From Genesis 6 to 9 we have the record of the Flood. If the Flood was universal in a global sense, then we shall not find archaeological evidence of it, but only geological. Many people believe this is exactly what we have. For those of us who believe it was universal only in the destruction of mankind and the animals who shared his habitat, the catastrophe did not completely obliterate the remains of prior civilization. In spite of the fact that Genesis 11 indicates, and archaeology supports, the movement of the first settlers in Mesopotamia after the Flood as having been from the East so that they must previously have been elsewhere than in the Mesopotamian Plains, many people believe that Noah's Flood occurred in Mesopotamia. Accordingly, they are predisposed to accept very readily the evidence presented by Childe and others for an inundation of no mean size which apparently put a temporary end to civilization in the earlier period of Ur's history. When evidence of a similar nature was observed in other neighbouring cities of the Plain, it was felt that archaeology had indeed vindicated the biblical Flood.

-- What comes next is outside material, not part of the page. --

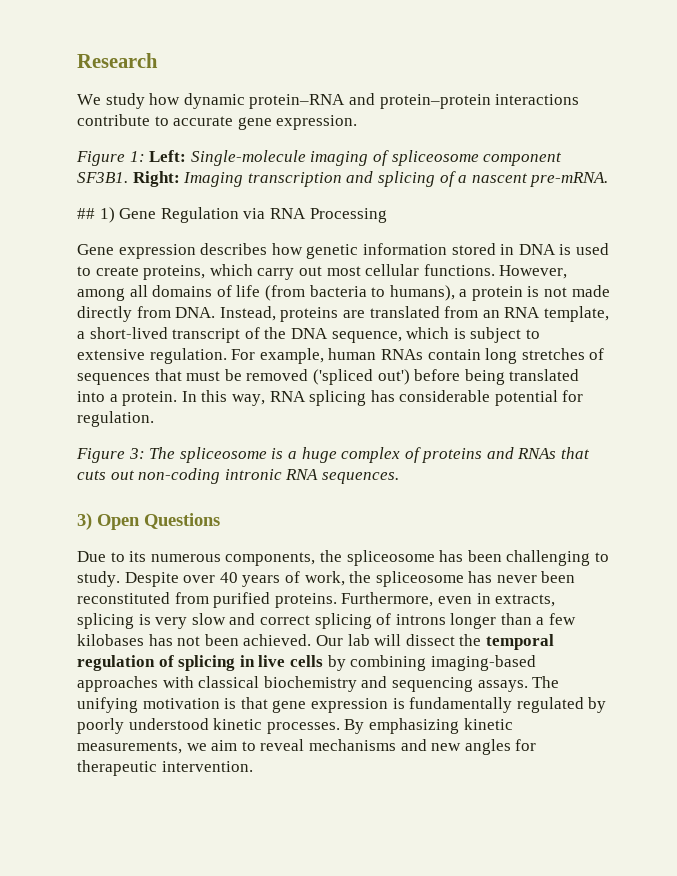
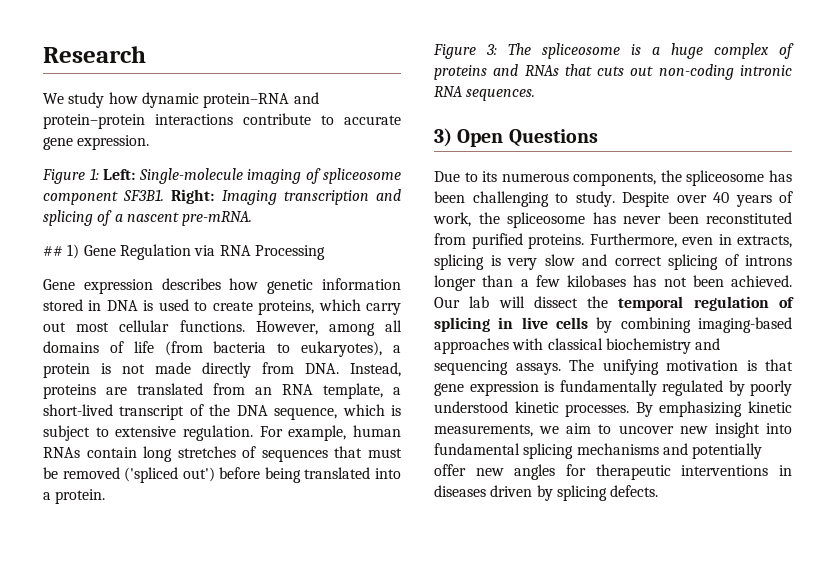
- However, among all domains of life (from bacteria to humans), a protein is not made directly from DNA. Instead, proteins are translated from an RNA template, a short-lived transcript of the DNA sequence, which is subject to extensive regulation.
+ However, among all domains of life (from bacteria to eukaryotes), a protein is not made directly from DNA. Instead, proteins are translated from an RNA template, a short-lived transcript of the DNA sequence, which is subject to extensive regulation.
- In this way, RNA splicing has considerable potential for regulation.
- By emphasizing kinetic measurements, we aim to reveal mechanisms and new angles for therapeutic intervention.
+ By emphasizing kinetic measurements, we aim to uncover new insight into fundamental splicing mechanisms and potentially offer new angles for therapeutic interventions in diseases driven by splicing defects.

     However, it can be shown, unfortunately, that these beds of apparently water-laid silt, though of considerable depth, were exceedingly local and in no way disturbing the continuity of life in neighbouring cities. Such inundations were therefore more in the nature of "flash floods" which caused the local people to abandon their homes and to desert the sites affected for some considerable time. The diagrammatic chart of this so-called Flood evidence (see Figure 15)
(81) will show how local these disturbances really were and how widely spaced in time. Not one Flood, but several floods are therefore involved here.

81. From Andre Parrot, The Flood and Noah's Ark, SCM Press, London, 1955, p.52.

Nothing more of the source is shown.